Andreas, der "Sonnyboy", musste Frederik nichts vorspielen. Frederik hatte jemanden, dem er zeigen konnte, was da so ist hinter dieser schmächtigen Fassade. Lustig konnte er sein.

Auf einer Klassenfahrt kam Andreas auf die Idee, man könnte doch einen Beamer klauen. Sie stiegen in Supermärkte ein und in ihre Schule, bewahrten die gestohlenen Sachen im Schrank auf.

Dann war der Schützenverein dran, in dem beide Mitglied waren: Andreas manipulierte die Eingangstür, sie klauten 19 Waffen.

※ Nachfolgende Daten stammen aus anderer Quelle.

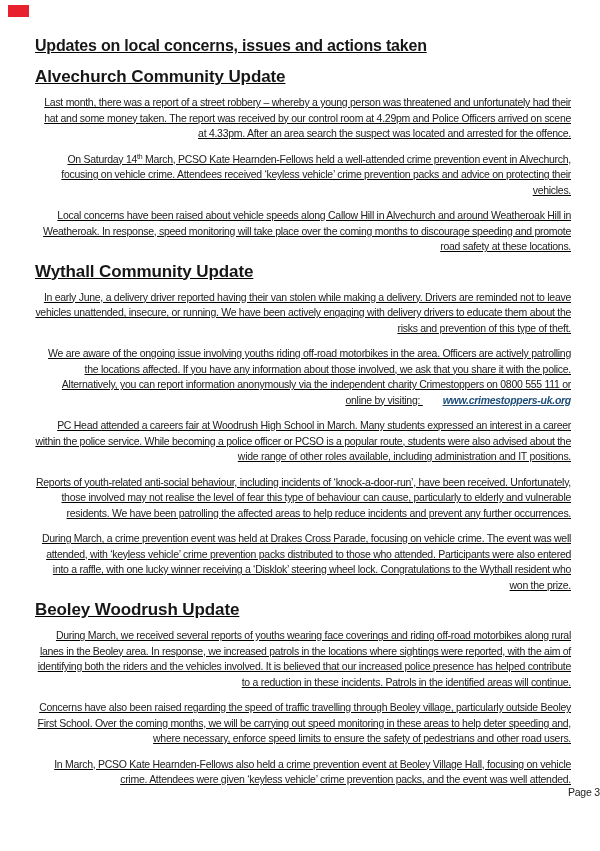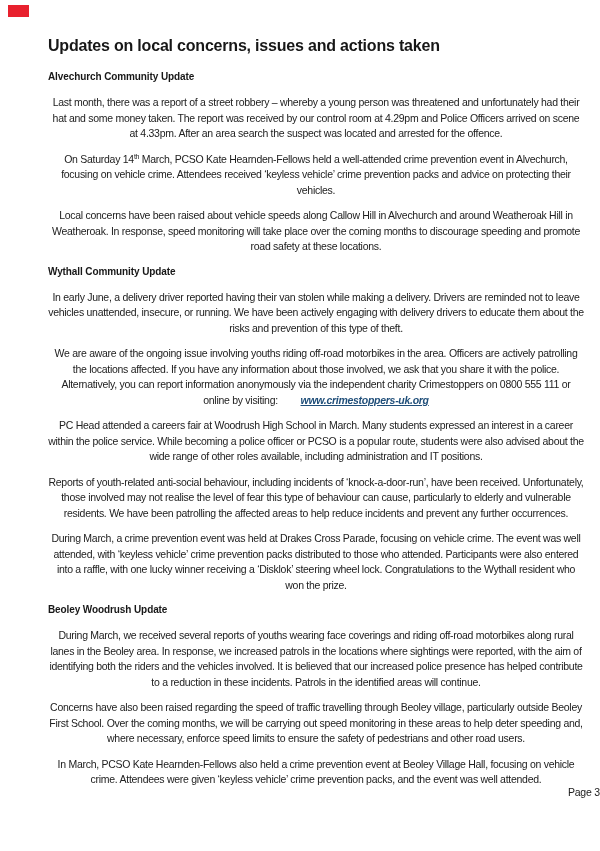"Updates on local concerns, issues" .content { left: 48px -> 35px; text-decoration: none -> underline }
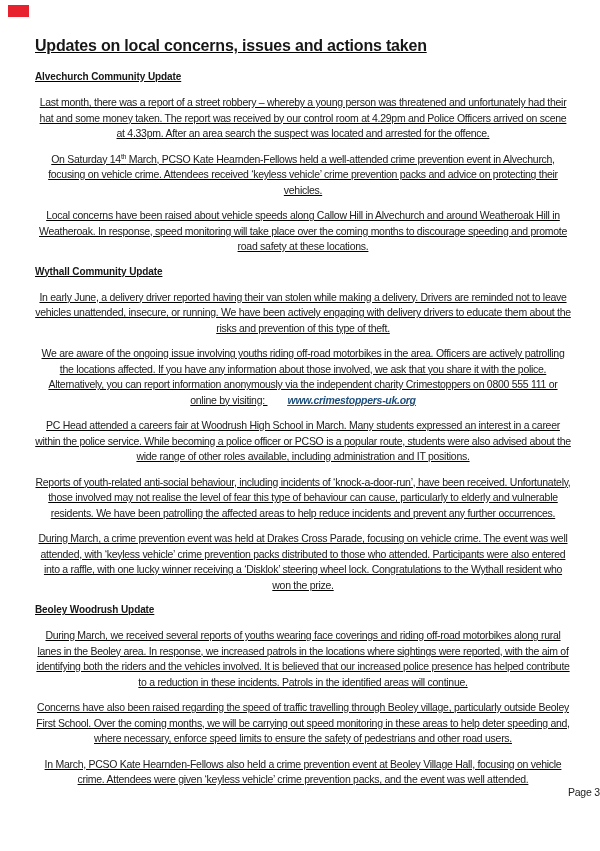"Alvechurch Community Update" h2.section-heading { font-size: 10px -> 17px }
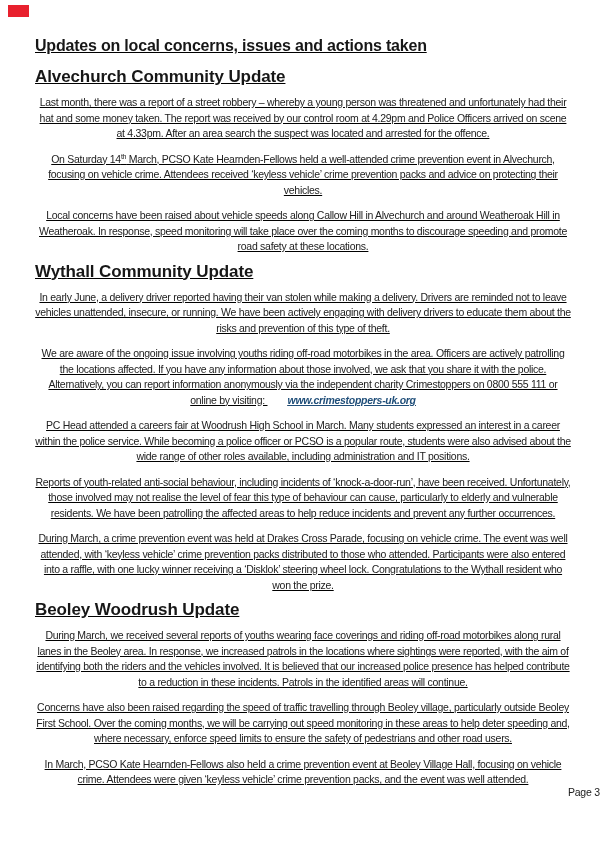"Last month, there was a" p.body-para { text-align: center -> right }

Die Polizei ermittelte, als sei ein Kasten Bier abhandengekommen. Die beiden dachten, sie kämen immer davon. Sie trugen die Waffen im Hosenbund, wenn die Eltern nicht zu Hause waren.

Nahe ran durfte nur einer

Am Anfang sei die Idee, die Eltern zu töten, eine Spielerei gewesen, sagt Frederik. Sie erfanden einen Geheimcode, den sie sich zuriefen, in der Schule oder auf der Straße. Und sie freuten sich, weil nur sie wussten, was das bedeutet: 5142.

Die fünf ist die komplette Familie H., eins das schwarze Schaf Andreas, vier werden sterben und zwei übrig bleiben.

Der Gutachter Peter Winckler sagt in seinem Bericht, nach mehr als tausend Gutachten sei ihm nie "eine solch schwierige und mühsame Exploration untergekommen". In insgesamt 13 Gesprächsstunden habe er kein einziges Mal das Gefühl gehabt, Frederik nahegekommen zu sein. Nahe ran durfte nur Andreas.

Die Staatsanwaltschaft sagt, ein Vorteil der Tat habe auch darin bestanden, an das Familienerbe zu kommen. Wenige Wochen vor der Tat hatte Andreas die Vollmacht für ein Konto in der Schweiz bekommen.

Frederik hatte schon einen Wunschzettel geschrieben. Er wünschte sich Fallschirmsprünge, ein Auto, seine Bekannte Caro als Freundin, einen großen Fernseher, vernünftige Klamotten, einen Scharfschützenlehrgang und einen Bunker unter dem Haus. Die Reihenfolge sei willkürlich, schrieb er auf den Zettel. Daneben stand der Code.

Am Mittwoch will das Gericht sein Urteil verkünden. Der Gutachter sagt, wenn es ein Mord aus Habgier sei, spreche das für die Anwendung des Erwachsenenstrafrechts bei Andreas. Die Staatsanwältin forderte lebenslange Haft für ihn und zehn Jahre Jugendstrafe für Frederik, obwohl dieser wahrscheinlich ganz alleine schoss. Zweifelsfrei klären ließ sich das nicht mehr.

So wie man der Frage nach dem Warum auch nicht wirklich nähergekommen ist. Der Gutachter ist ratlos geblieben: "Ich habe bei den beiden nie festen Boden gefühlt", sagt er über die Angeklagten. Er habe oft nicht gewusst, was echt ist und was gespielt. Auch fünfzig Zeugen haben das nicht klären können.

Vielleicht gibt es gar keinen richtigen Grund. Vielleicht ist das Böse einfach so nach Eislingen gekommen.

Frederik und Andreas haben sich nicht gesprochen seit der Tat, sie haben sich nie angeschaut im Verfahren. "Es war die vollkommene Beziehung", hat Frederik mal gesagt. Im Gerichtssaal kauert er auf einem Stuhl und schaut auf den Boden. Manchmal blinzelt er ein wenig. Dann weiß seine Mutter auf der Zuschauerbank, dass der Sohn noch lebt in diesem vor Schuld gekrümmten Körper.